Workshop and BOF at ISC



KNL Access and Reporting of KNL Results

Please check out how to get access to KNLs

  • Software Developer Platforms available for purchase - see on the resources page of  Click here for a 1-page summary.

  • Limited time on a remote KNL.  Please complete the form by clicking here.  Compute time of 4 hours or less, and work for submissions to ISC will be given higher priority.  Once an access decision is made, you'll be notified by email.  You will need an NDA in place to be granted access.
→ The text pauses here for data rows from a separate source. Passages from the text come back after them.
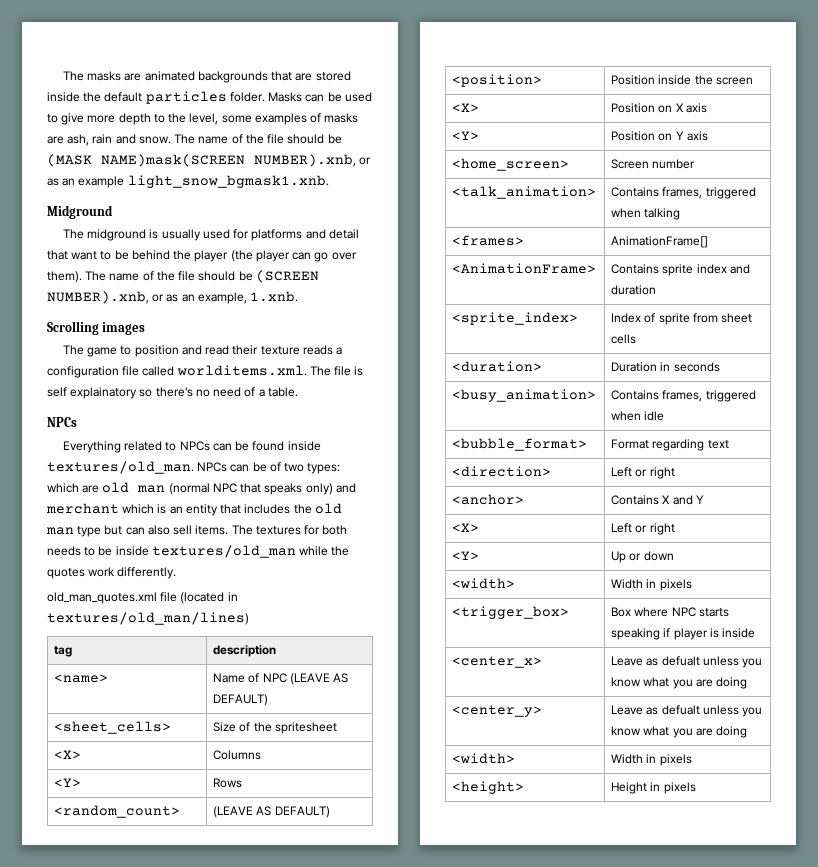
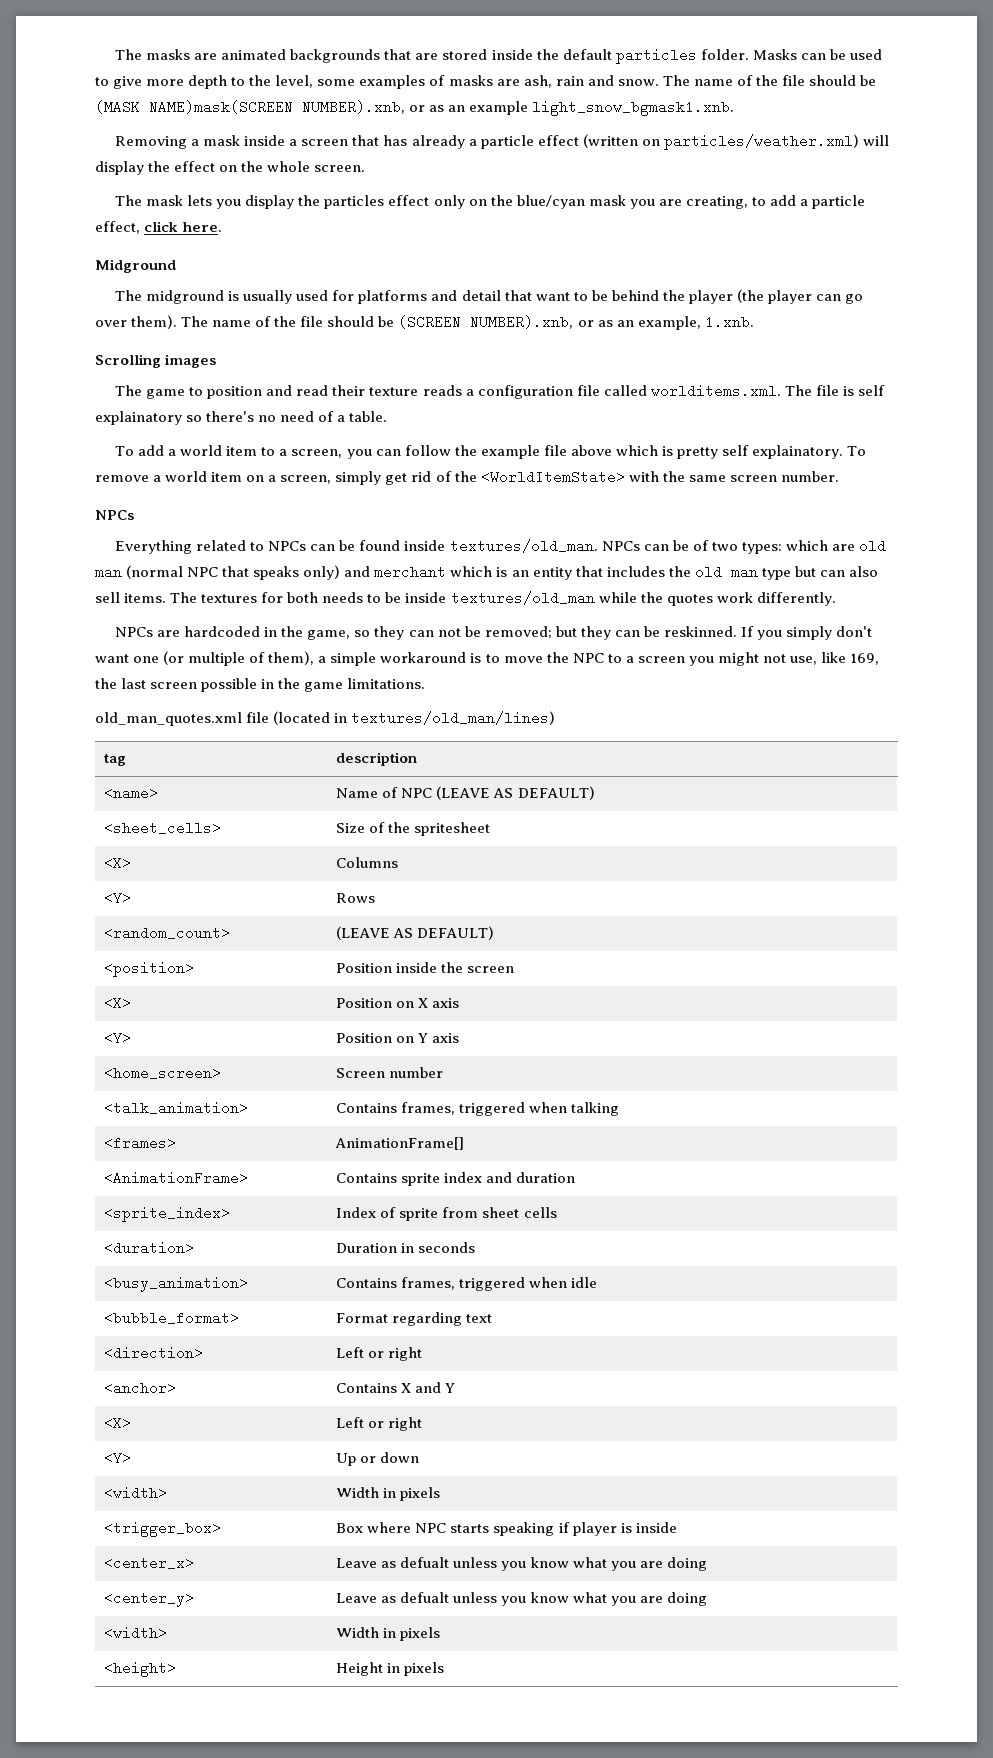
(329, 181) none -> [115,134,889,150] [95,161,366,175] [115,195,866,209] [95,221,223,234] // Removing a mask inside a screen that has already a particle effect (written on particles/weather.xml) will display the effect on the whole screen. // The mask lets you display the particles effect only on the blue/cyan mask you are creating, to add a particle effect, click here.
(298, 392) none -> [115,445,867,459] [95,470,839,485] // To add a world item to a screen, you can follow the example file above which is pretty self explainatory. To remove a world item on a screen, simply get rid of the <WorldItemState> with the same screen number.
(177, 573) none -> [115,626,873,640] [95,651,880,666] [95,678,426,692] // NPCs are hardcoded in the game, so they can not be removed; but they can be reskinned. If you simply don't want one (or multiple of them), a simple workaround is to move the NPC to a screen you might not use, like 169, the last screen possible in the game limitations.

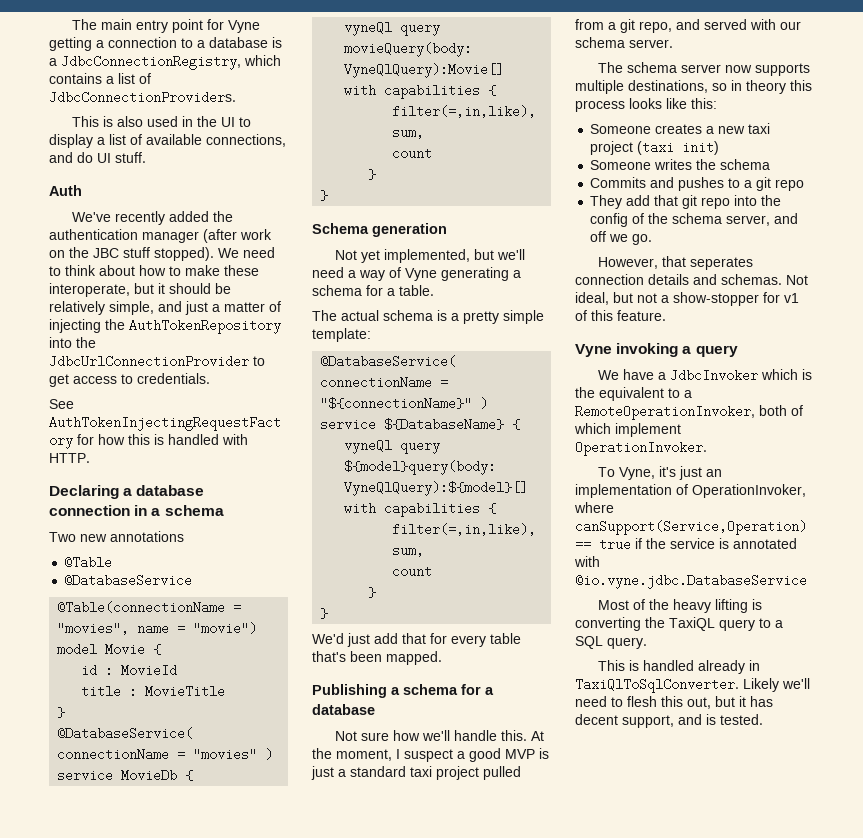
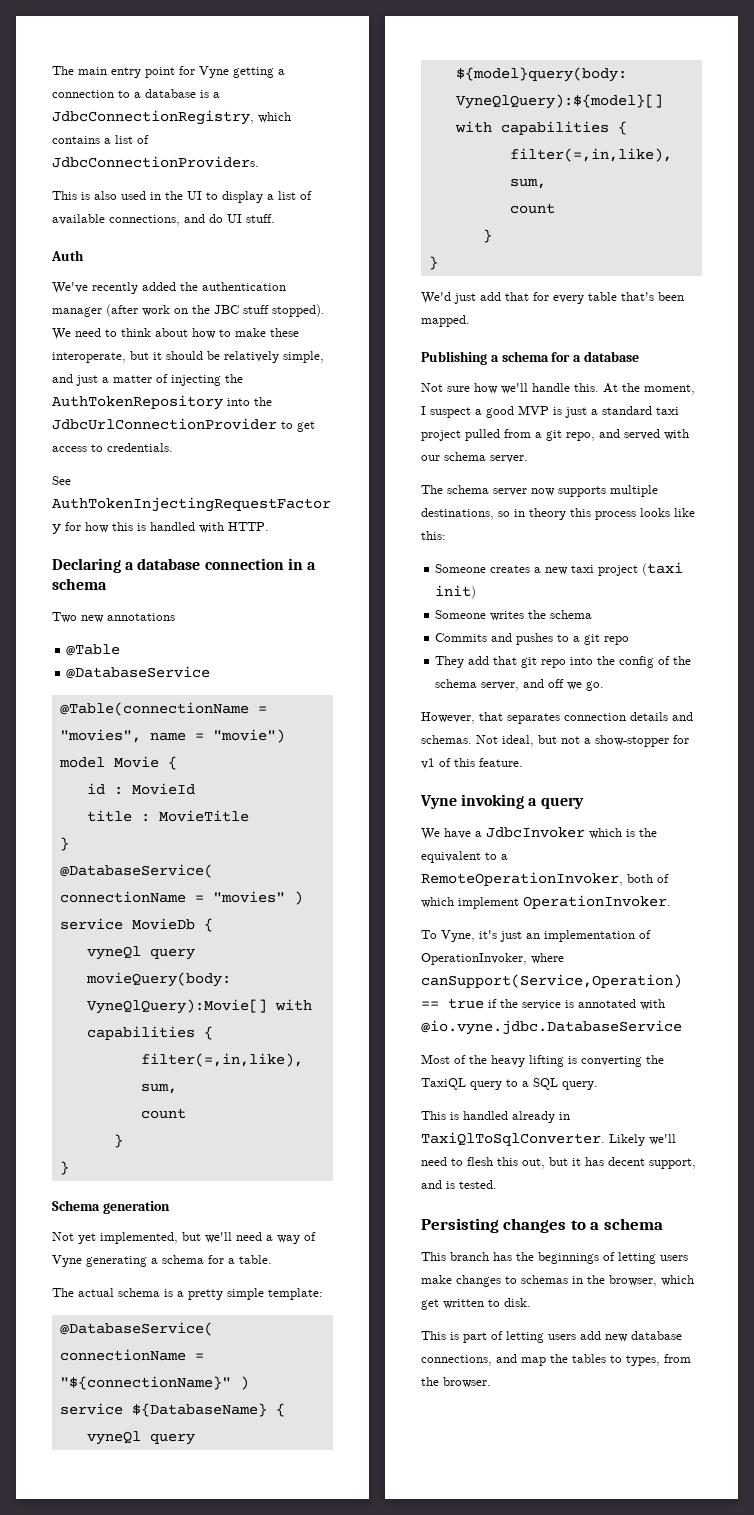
[690,257,754,270] seperates -> [507,713,560,724] separates
(763, 719) none -> [421,1218,663,1233] [421,1252,688,1264] [421,1275,694,1287] [421,1298,531,1310] [421,1331,682,1343] [421,1354,691,1366] [421,1377,491,1388] // Persisting changes to a schema // This branch has the beginnings of letting users make changes to schemas in the browser, which get written to disk. // This is part of letting users add new database connections, and map the tables to types, from the browser.

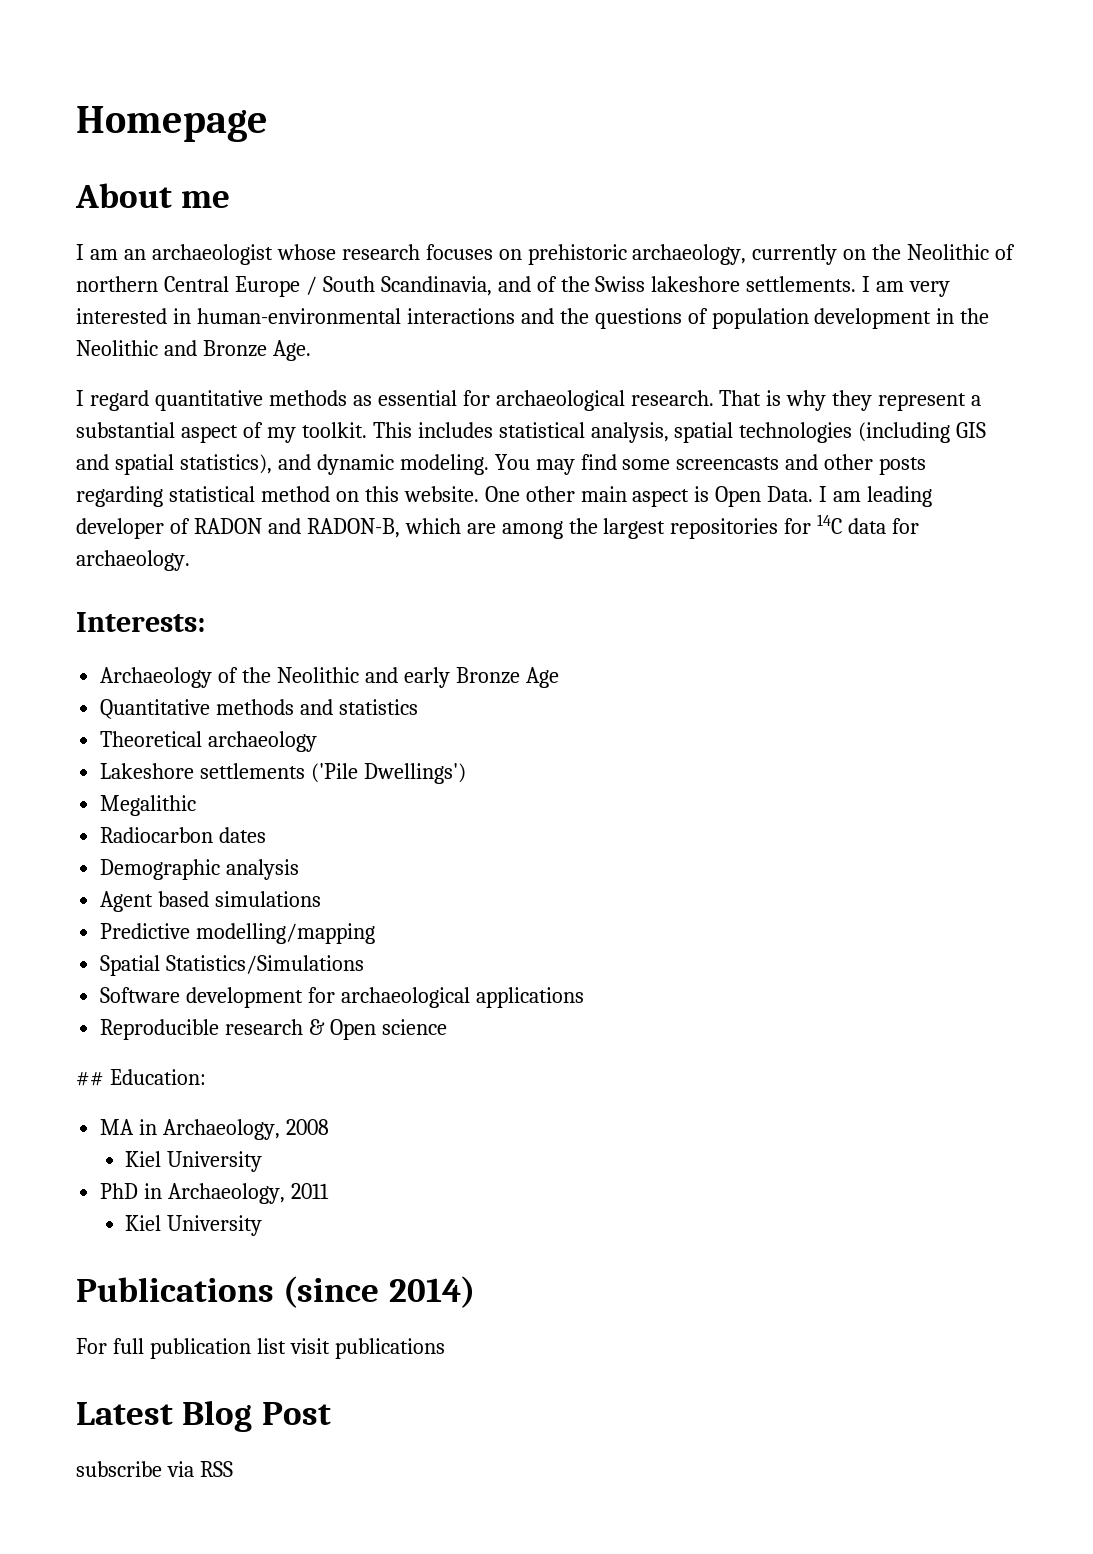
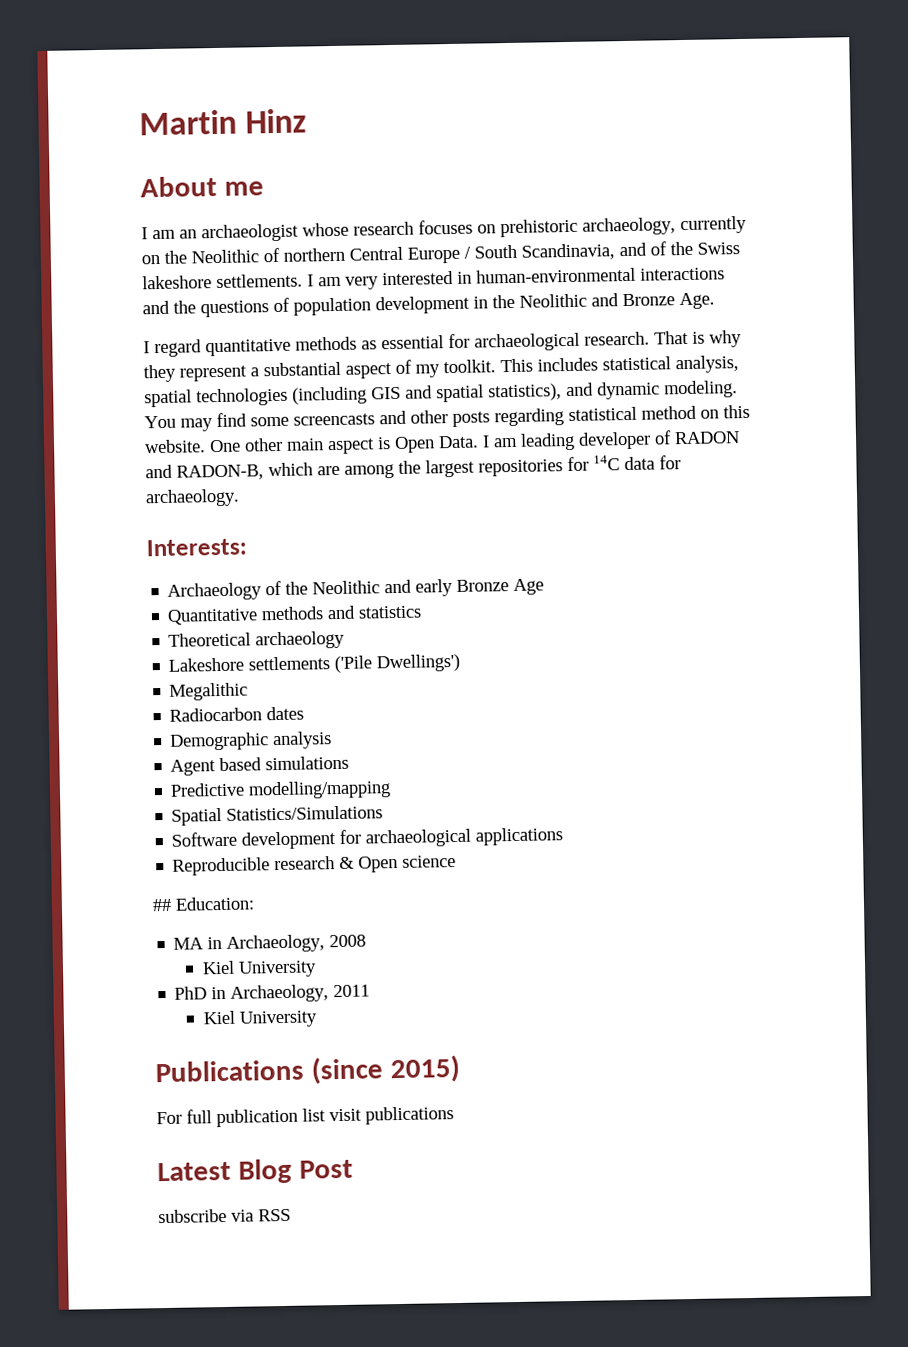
[76,106,268,142] Homepage -> [139,108,308,136] Martin Hinz
[388,1276,475,1308] 2014) -> [389,1054,460,1084] 2015)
We'll help you get your results data reviewed by Intel for any public release before ISC. You may collect and share KNL data at ISC. You are allowed to submit NDA data to EasyChair without additional review.


TACC KNL Tutorial 

Date: June 19, 2016

Time: 8:00am – 12:00pm

Location: Frankfurt Hotel Marriott (Hamburger Allee 2 Frankfurt Hessen 60486 Germany)

Registration: See

The Texas Advanced Computing Center (TACC) at the University of Texas at Austin, in partnership with Intel Corporation, is proud to  announce a special tutorial event as part of the Intel Xeon Phi User Group (IXPUG) Meeting at ISC16 in Frankfurt, Germany. This event will provide hands-on experience on the latest Intel product, the second generation Intel Xeon Phi, also known as Knights Landing (KNL). Attendees to this half-day event will be some of the first researchers in the world to have access to the KNL platform.

Hands-on exercises will be executed on the Stampede system at TACC. Stampede has been updated with KNL processors, which will be made available to the general public later this year.

This tutorial will focus on the use of reports and directives to improve vectorization and the implementation of proper memory access, and showcase new Intel VTune Amplifier XE capabilities that allow for in-depth memory access analysis and hybrid code profiling.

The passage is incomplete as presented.